Supplied data
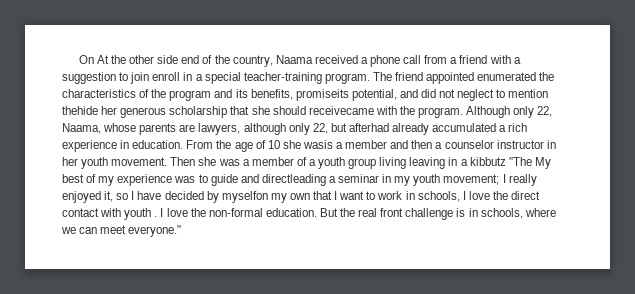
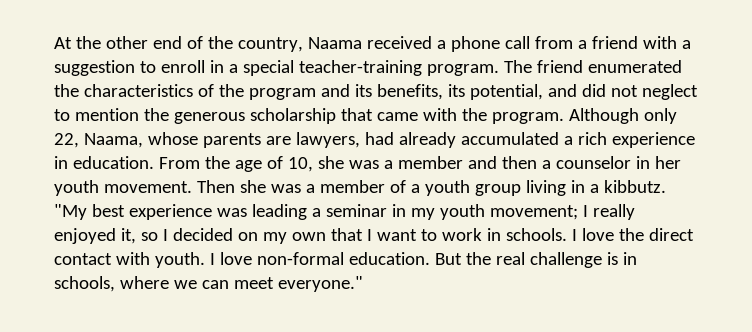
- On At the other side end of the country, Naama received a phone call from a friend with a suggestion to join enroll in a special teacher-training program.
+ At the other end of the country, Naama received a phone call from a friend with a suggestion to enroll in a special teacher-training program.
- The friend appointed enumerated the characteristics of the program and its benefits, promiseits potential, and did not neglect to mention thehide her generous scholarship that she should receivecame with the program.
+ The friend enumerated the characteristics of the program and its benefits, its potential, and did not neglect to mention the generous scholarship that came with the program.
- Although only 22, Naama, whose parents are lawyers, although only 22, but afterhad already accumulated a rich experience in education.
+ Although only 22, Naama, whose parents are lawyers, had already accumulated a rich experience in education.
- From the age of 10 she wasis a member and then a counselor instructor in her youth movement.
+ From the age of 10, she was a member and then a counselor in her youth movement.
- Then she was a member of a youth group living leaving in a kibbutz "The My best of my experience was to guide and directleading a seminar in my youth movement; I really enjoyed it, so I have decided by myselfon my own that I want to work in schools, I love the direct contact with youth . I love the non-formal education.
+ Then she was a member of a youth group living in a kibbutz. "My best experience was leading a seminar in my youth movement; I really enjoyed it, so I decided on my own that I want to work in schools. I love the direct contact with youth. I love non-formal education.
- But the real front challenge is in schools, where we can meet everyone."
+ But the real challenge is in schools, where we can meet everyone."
...
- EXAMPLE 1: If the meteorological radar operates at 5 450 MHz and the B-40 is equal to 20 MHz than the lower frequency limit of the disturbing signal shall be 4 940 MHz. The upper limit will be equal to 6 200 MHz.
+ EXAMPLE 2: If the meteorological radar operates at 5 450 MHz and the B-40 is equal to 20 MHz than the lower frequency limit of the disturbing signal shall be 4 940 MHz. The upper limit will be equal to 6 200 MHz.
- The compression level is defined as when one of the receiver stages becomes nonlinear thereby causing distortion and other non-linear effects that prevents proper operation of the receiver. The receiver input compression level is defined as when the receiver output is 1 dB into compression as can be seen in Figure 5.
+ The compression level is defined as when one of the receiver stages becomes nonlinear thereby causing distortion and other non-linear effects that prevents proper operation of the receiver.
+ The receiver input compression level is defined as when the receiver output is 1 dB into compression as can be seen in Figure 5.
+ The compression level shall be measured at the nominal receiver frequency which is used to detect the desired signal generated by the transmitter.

Directions for this task
In the material above, transcribe exactly the lines beginning at the one with "- On At the" and ending at the one with "- Then she was", both included.

Exercise answer
- On At the other side end of the country, Naama received a phone call from a friend with a suggestion to join enroll in a special teacher-training program.
+ At the other end of the country, Naama received a phone call from a friend with a suggestion to enroll in a special teacher-training program.
- The friend appointed enumerated the characteristics of the program and its benefits, promiseits potential, and did not neglect to mention thehide her generous scholarship that she should receivecame with the program.
+ The friend enumerated the characteristics of the program and its benefits, its potential, and did not neglect to mention the generous scholarship that came with the program.
- Although only 22, Naama, whose parents are lawyers, although only 22, but afterhad already accumulated a rich experience in education.
+ Although only 22, Naama, whose parents are lawyers, had already accumulated a rich experience in education.
- From the age of 10 she wasis a member and then a counselor instructor in her youth movement.
+ From the age of 10, she was a member and then a counselor in her youth movement.
- Then she was a member of a youth group living leaving in a kibbutz "The My best of my experience was to guide and directleading a seminar in my youth movement; I really enjoyed it, so I have decided by myselfon my own that I want to work in schools, I love the direct contact with youth . I love the non-formal education.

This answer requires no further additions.